Is this actually a strategy that is more common now? Trump is famous for this - he does outrageous things and then throws someone under the bus. That person leaves, they take all the reputational damage, Trump continues. Maybe Bezos and other billionaires are looking at Trump and thinking “Maybe I should go that far as well”?
Hatchet man for Bezos. Now someone slightly more affable, maybe even an insider, will get the job but all the damage is done.
It's the former Tumblr CEO. Technically a promotion from within but he was a recent hire as CFO.
There's a litany of such characters over the years; Al Dunlap comes to mind and his tenure at Consolidated Press Holdings.

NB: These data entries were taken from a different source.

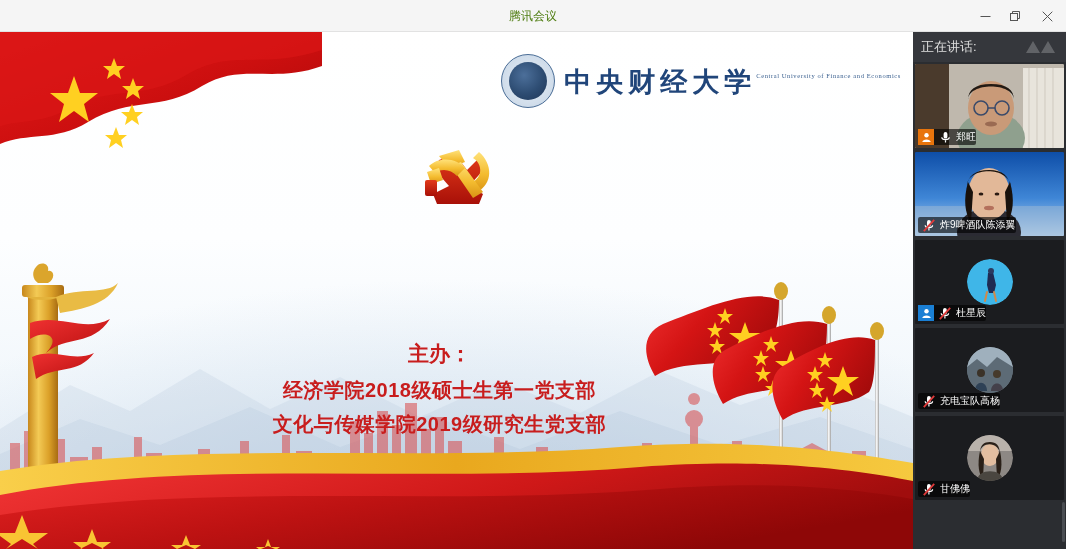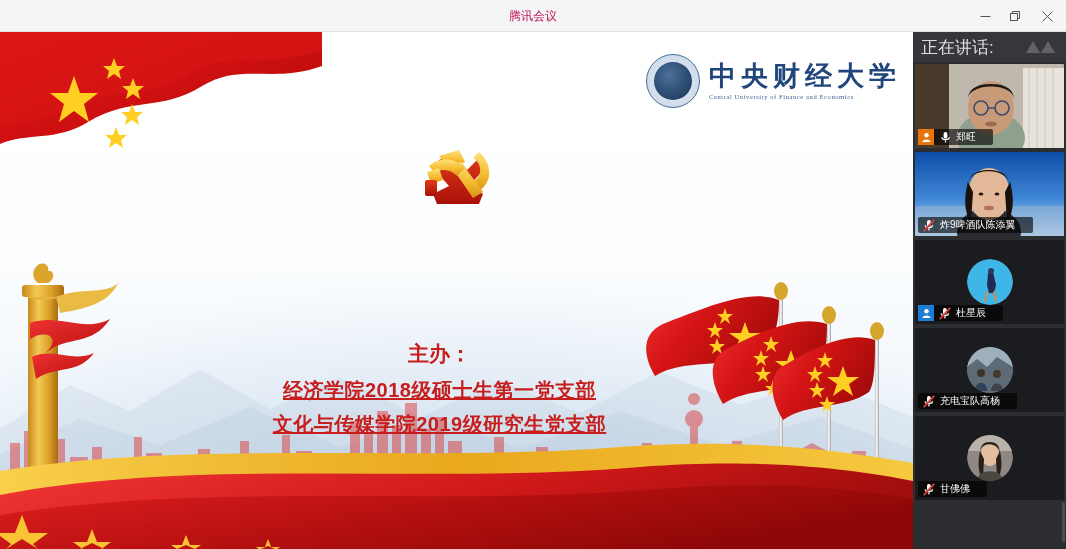--- a/index.html
+++ b/index.html
@@ -12,7 +12,7 @@
   .titlebar { position:absolute; left:0; top:0; width:1066px; height:32px;
     background:#f5f5f5; border-bottom:1px solid #e2e2e2; }
   .titlebar-text { position:absolute; left:0; top:0; width:1066px; height:48px;
-    line-height:32px; text-align:center; font-size:12px; color:#be185d; }
+    line-height:32px; text-align:center; font-size:12px; color:#4d7c0f; }
   .wc { position:absolute; top:0; width:30px; height:32px; display:flex;
     align-items:center; justify-content:center; cursor:default; }
   .wc-min { right:66px; } .wc-max { right:36px; } .wc-close { right:4px; }

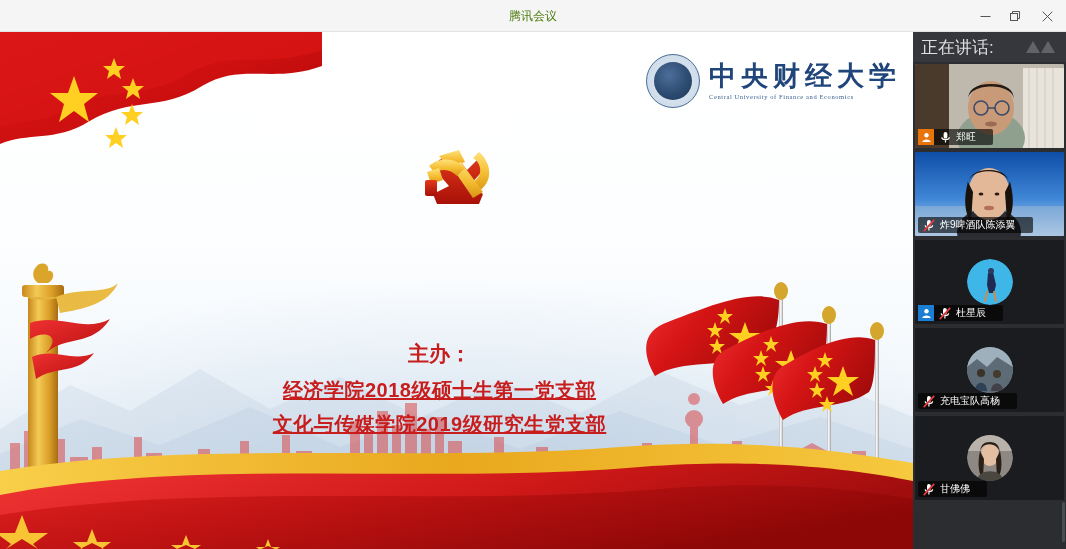--- a/index.html
+++ b/index.html
@@ -86,7 +86,7 @@
   .panel { position:absolute; left:913px; top:32px; width:153px; height:517px;
     background:#2b2d31; }
   .panel-head { height:30px; display:flex; align-items:center; padding:0 8px;
-    background:#35373c; color:#dfdfdf; font-size:17px; position:relative; }
+    background:#35373c; color:#dfdfdf; font-size:13px; position:relative; }
   .panel-head .wm { position:absolute; right:8px; top:7px; opacity:.22; }
 
   .tile { position:relative; width:149px; height:84px; margin:2px auto 4px auto;

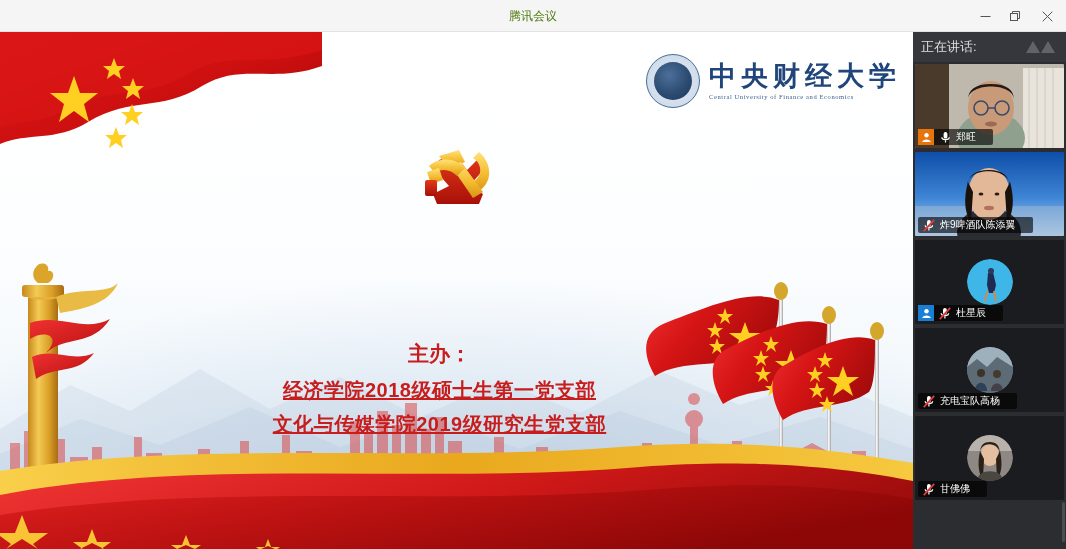--- a/index.html
+++ b/index.html
@@ -48,7 +48,7 @@
   .cufe-seal::after { content:""; position:absolute; left:7px; top:7px; right:7px; bottom:7px;
     border-radius:50%; background:
       radial-gradient(circle at 40% 35%, #4c6f9a 0%, #2d4c72 55%, #1e3657 100%); }
-  .cufe-txt { display:flex; flex-direction:column; line-height:1;justify-content:space-between; }
+  .cufe-txt { display:flex; line-height:1;justify-content:space-between; }
   .cufe-cn { font-size:27px; font-weight:700; color:#20457a; letter-spacing:5px;
     font-family:"DejaVu Serif","Liberation Serif",serif; }
   .cufe-en { font-size:6.5px; color:#3d6291; letter-spacing:.6px; margin-top:5px;

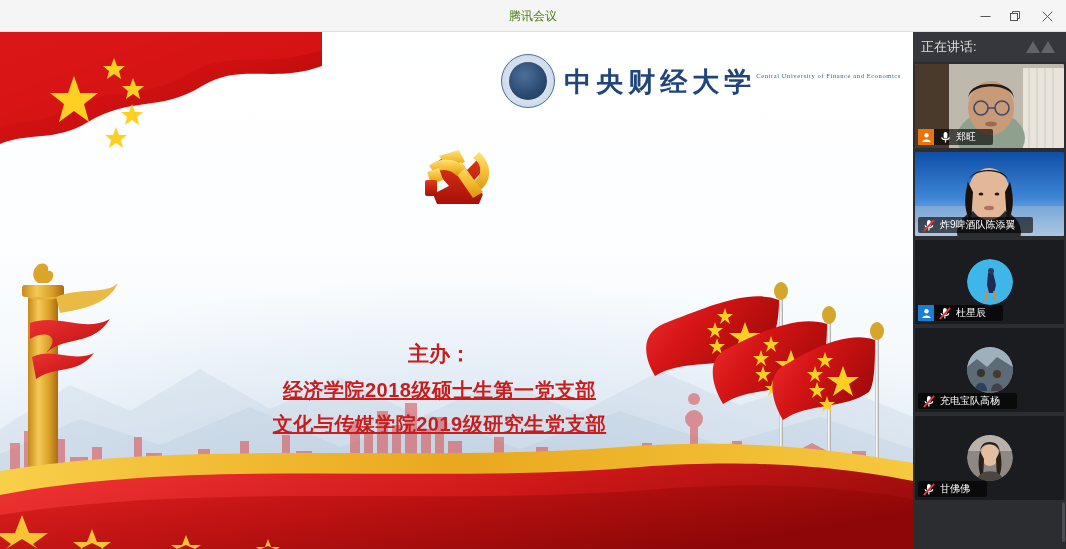--- a/index.html
+++ b/index.html
@@ -93,7 +93,7 @@
     background:#1b1c1f; overflow:hidden; border-radius:1px; }
   .tile-video { position:absolute; inset:0; }
   .tile-badges { position:absolute; left:3px; bottom:3px; display:flex; align-items:center;
-    height:16px; background:rgba(0,0,0,.62); border-radius:2px; padding-right:17px; }
+    height:16px; background:rgba(0,0,0,.62); border-radius:2px; padding-right:0; }
   .av-ico { width:16px; height:16px; display:flex; align-items:center; justify-content:center;
     flex:none; }
   .av-orange { background:#e8740c; } .av-blue { background:#1a7fd4; }

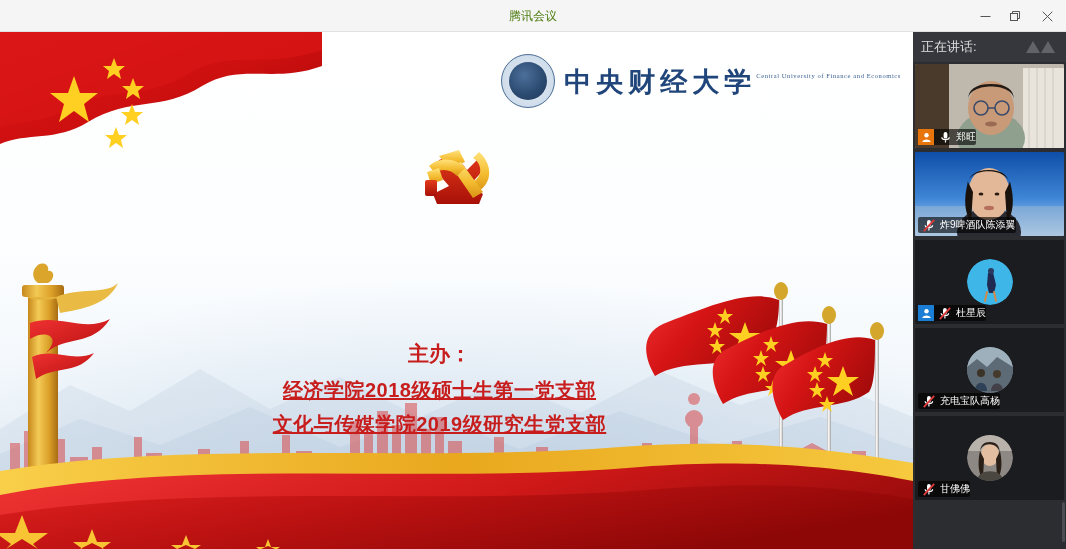--- a/index.html
+++ b/index.html
@@ -68,7 +68,7 @@
   .org { position:absolute; left:0; top:308px; width:879px; text-align:center; }
   .org-label { font-size:21px; font-weight:700; color:#c81d1d; margin-bottom:9px; }
   .org-line { font-size:20px; font-weight:700; color:#c81d1d; margin:7px 12px;
-    letter-spacing:.5px;text-decoration:underline; }
+    letter-spacing:.5px; }
 
   
   .huabiao { position:absolute; left:6px; bottom:58px; width:120px; height:230px; }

Is this actually a strategy that is more common now? Trump is famous for this - he does outrageous things and then throws someone under the bus. That person leaves, they take all the reputational damage, Trump continues. Maybe Bezos and other billionaires are looking at Trump and thinking “Maybe I should go that far as well”?
Yes if there’s anything Trump has been known for since the 80s it’s his sterling positive reputation and putting others in the spotlight.
C’mon… there’s no reason to hallucinate information like ChatGPT circa 2022.
> there’s no reason to hallucinate information like ChatGPT circa 2022
It still does that today, unfortunately. A smart man does not trust an LLM further than he can throw it.